Idiopathic Pulmonary Fibrosis Mostly Targets Dental Professionals, Says CDC Report

Idiopathic Pulmonary Fibrosis Mostly Targets Dental Professionals, Says CDC Report

While no one knows what causes idiopathic pulmonary fibrosis, the risk is higher in men, people over 50, smokers, people with gastroesophageal reflux disease (acid reflux), and those who have a genetic risk for the condition or have had certain viral infections. As per the analysis out of the count, the CDC studied over two decades found from 900 patients there were around eight dentists and one dental technician.

The findings indicate that 894 patients were treated for IPF at the center between 1996 and 2017. This number "was about 23 times higher than expected", Nett said. Thus, they could find new individuals suffering from IPF at any moment.

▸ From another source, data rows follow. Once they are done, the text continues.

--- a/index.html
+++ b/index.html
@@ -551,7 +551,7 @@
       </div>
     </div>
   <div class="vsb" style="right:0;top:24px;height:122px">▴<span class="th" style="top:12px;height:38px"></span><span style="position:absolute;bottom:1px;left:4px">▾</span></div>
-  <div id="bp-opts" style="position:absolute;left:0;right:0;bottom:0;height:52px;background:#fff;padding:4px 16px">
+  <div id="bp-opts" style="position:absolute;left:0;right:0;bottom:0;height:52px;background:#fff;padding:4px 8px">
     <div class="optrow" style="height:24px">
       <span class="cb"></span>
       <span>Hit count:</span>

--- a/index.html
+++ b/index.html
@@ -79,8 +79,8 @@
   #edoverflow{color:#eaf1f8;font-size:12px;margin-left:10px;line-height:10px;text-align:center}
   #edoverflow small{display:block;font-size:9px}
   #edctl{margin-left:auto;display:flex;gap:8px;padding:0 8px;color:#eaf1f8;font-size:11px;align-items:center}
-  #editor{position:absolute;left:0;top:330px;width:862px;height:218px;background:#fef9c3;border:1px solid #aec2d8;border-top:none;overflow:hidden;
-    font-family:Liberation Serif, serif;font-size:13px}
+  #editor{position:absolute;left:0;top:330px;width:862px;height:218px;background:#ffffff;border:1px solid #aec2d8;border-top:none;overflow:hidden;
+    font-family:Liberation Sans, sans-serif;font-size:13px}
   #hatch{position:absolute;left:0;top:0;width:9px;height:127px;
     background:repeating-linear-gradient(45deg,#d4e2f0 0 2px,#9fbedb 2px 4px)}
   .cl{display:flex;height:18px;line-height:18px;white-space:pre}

Although the CDC officials expressed they couldn't identify the cause of death of the seven patients, they didn't discard the most visible link between them: their jobs.

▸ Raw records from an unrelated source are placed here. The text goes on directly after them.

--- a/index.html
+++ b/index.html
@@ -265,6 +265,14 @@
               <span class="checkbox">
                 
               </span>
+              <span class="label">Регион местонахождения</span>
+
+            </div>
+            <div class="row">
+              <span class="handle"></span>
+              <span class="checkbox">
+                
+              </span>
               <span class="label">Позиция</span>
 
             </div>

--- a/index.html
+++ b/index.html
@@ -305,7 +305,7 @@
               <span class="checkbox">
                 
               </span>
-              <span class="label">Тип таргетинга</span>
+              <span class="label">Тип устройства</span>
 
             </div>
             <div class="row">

"Dental personnel who perform tasks that result in occupational exposures to known respiratory hazards should wear adequate respiratory protection if other controls (e.g., improved ventilation) are not practical or effective".

Even though CDC investigators have not figured out the reasons of IPF, Nett said, "More work has to be done before we can make any conclusions about the risk dentists or other dental personnel have". "CDC will follow up on this newly recognized cluster". Dr. Paul Casamassimo, for instance, was already informed about the number of toxic compounds that dental workers are commonly exposed to.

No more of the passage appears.